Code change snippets
──────

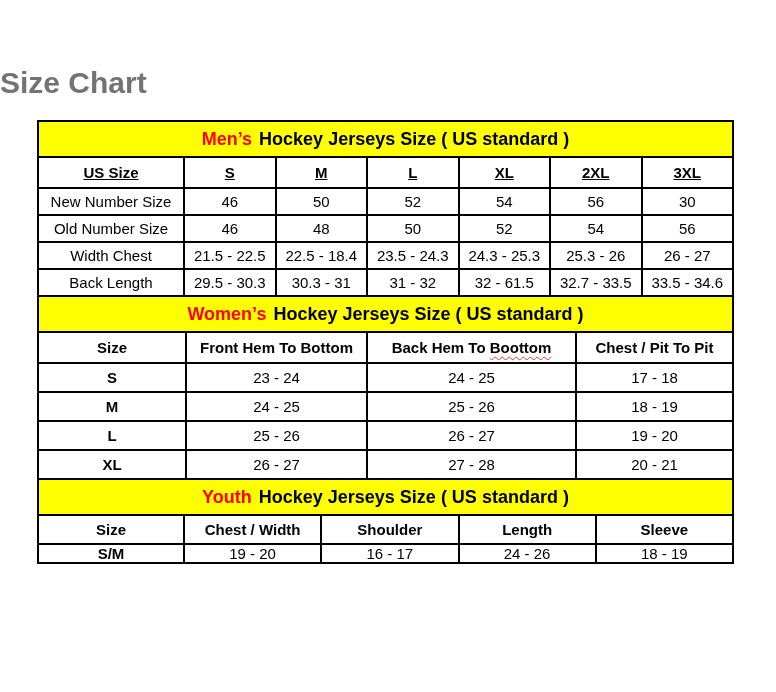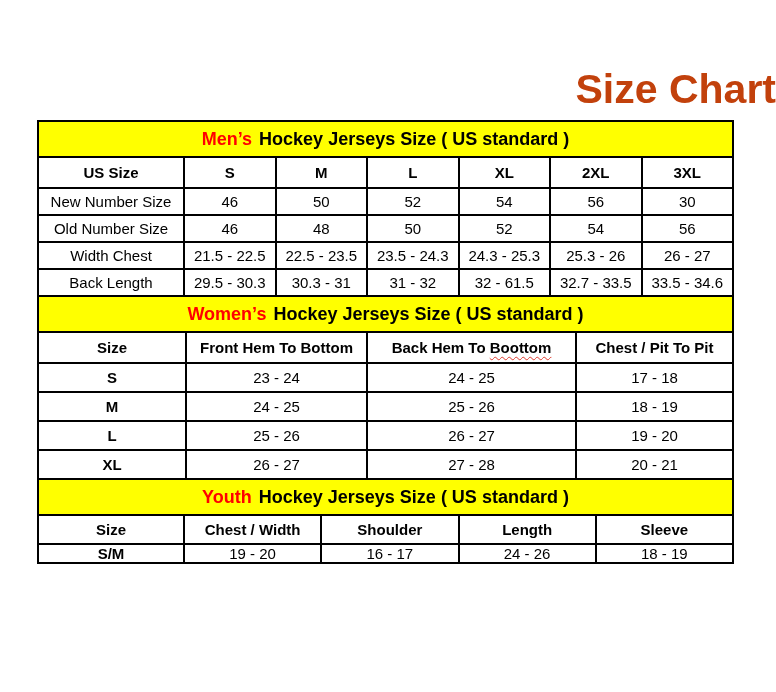--- a/index.html
+++ b/index.html
@@ -21,10 +21,10 @@
     left: 0;
     width: 100%;
     margin: 0;
-    text-align: right;
-    font-size: 41px;
+    text-align: left;
+    font-size: 30px;
     font-weight: bold;
-    color: #c2410c;
+    color: #737373;
   }
   .chart-stack {
     position: absolute;

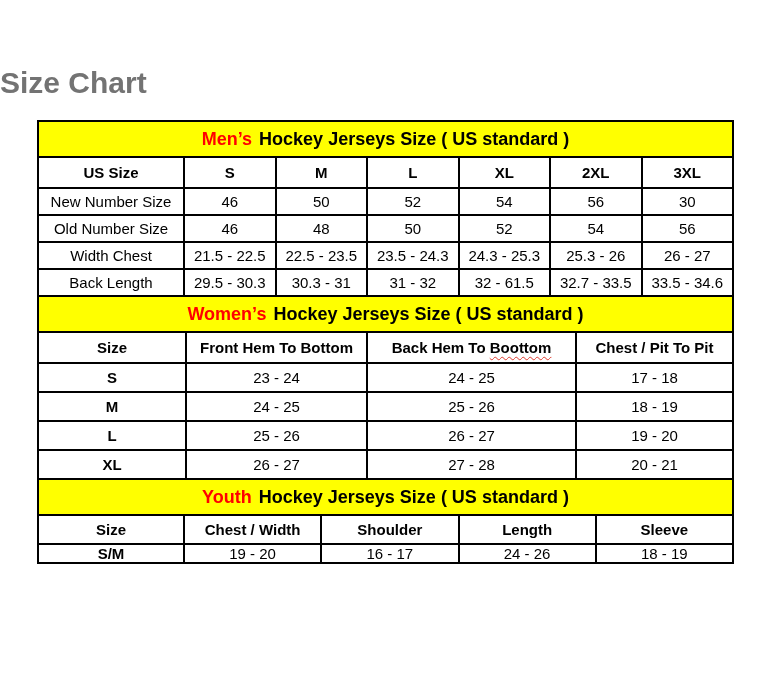--- a/index.html
+++ b/index.html
@@ -71,7 +71,7 @@
   table.grid td { font-weight: normal; }
   
   table.womens td:first-child, table.youth td:first-child { font-weight: bold; }
-  table.mens thead tr  { height: 31px; }
+  table.mens thead tr  { height: 31px; text-decoration: underline; }
   table.mens tbody tr  { height: 27px; margin-top: 10px; }
   table.womens thead tr{ height: 31px; }
   table.womens tbody tr{ height: 29px; }

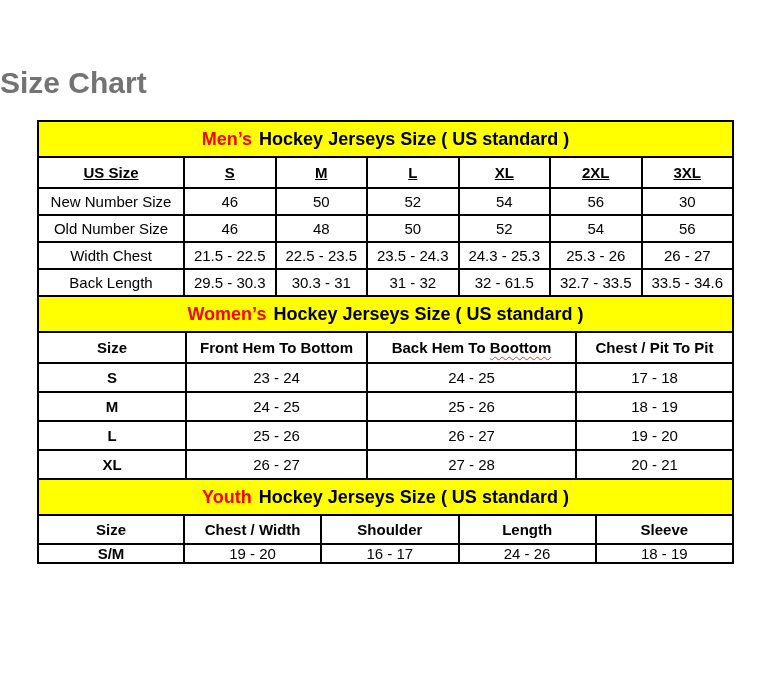--- a/index.html
+++ b/index.html
@@ -142,7 +142,7 @@
             <tr>
               <td>Width Chest</td>
               <td>21.5 - 22.5</td>
-              <td>22.5 - 23.5</td>
+              <td>22.5 - 18.4</td>
               <td>23.5 - 24.3</td>
               <td>24.3 - 25.3</td>
               <td>25.3 - 26</td>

──────

▸ **Task instructions**: Please copy out from the data above, without any picture, exactly the lines running from the one that holds "table.mens tbody tr" through the one that holds "<td>23.5 - 24.3</td>", and nothing beyond them.

▸ **Answer below**:
   table.mens tbody tr  { height: 27px; margin-top: 10px; }
   table.womens thead tr{ height: 31px; }
   table.womens tbody tr{ height: 29px; }

--- a/index.html
+++ b/index.html
@@ -142,7 +142,7 @@
             <tr>
               <td>Width Chest</td>
               <td>21.5 - 22.5</td>
-              <td>22.5 - 23.5</td>
+              <td>22.5 - 18.4</td>
               <td>23.5 - 24.3</td>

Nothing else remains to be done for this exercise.